Listen to interview with Jerry Maynard, Chocolay Raptor Center
MARQUETTE – Two groups from the Upper Peninsula have joined a national effort to ban lead from ammunition used to hunt waterfowl on federal lands. The Upper Peninsula Environmental Coalition and Chocolay Raptor Center were participated in a petition to the U.S. Department of Interior from the Humane Society of the United States asking for the use of non-lead ammunition.
Jerry Maynard with the Chocolay Raptor Center in Marquette said there are cases of eagles in the U.P. that suffer from lead poisoning.

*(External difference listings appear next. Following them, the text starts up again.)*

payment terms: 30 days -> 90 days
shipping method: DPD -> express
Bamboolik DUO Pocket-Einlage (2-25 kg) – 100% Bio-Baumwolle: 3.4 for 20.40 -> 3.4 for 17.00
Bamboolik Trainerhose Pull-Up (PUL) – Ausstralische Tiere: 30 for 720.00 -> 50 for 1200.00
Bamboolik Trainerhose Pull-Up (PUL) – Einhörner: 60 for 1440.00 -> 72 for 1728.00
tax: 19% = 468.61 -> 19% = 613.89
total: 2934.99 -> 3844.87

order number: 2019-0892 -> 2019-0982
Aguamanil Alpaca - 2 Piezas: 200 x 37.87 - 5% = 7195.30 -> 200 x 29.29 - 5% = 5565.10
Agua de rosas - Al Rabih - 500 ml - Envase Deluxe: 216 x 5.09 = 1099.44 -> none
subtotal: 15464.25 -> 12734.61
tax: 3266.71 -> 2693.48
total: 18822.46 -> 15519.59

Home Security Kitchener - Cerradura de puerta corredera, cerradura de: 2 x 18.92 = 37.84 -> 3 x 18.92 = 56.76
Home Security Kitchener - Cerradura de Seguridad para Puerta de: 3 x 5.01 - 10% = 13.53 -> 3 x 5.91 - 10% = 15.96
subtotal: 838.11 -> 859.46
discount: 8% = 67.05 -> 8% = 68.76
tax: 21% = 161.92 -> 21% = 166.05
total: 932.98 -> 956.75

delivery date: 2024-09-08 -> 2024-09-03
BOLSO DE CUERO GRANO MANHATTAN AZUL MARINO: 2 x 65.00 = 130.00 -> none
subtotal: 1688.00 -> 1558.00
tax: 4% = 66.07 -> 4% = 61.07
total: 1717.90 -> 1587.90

“Eagles and vultures are the two most susceptible raptors to lead poisoning,” he said. “They get exposed to lead when they eat meat with lead in it either from gut piles that hunters leaves that have lead in it or wounded animals that escape and the hunter never find it and they have lead in it. The eagles and vultures find that and become exposed to lead.”
Maynard said lead has already been banned from such items as gasoline and paint because of its toxic nature.
“Decades ago, because of the adverse affects on children, we eliminated lead from paint even though it was a key component of paint for decades when we became aware of the adverse impact it was having on children. It’s just a very bad toxic compound. We should get rid of as much as we can from the environment,” said Maynard.
Lead was banned in 1991 from ammunition used to hunt migratory birds. Maynard said there was no reduction in hunting as a result of that ban.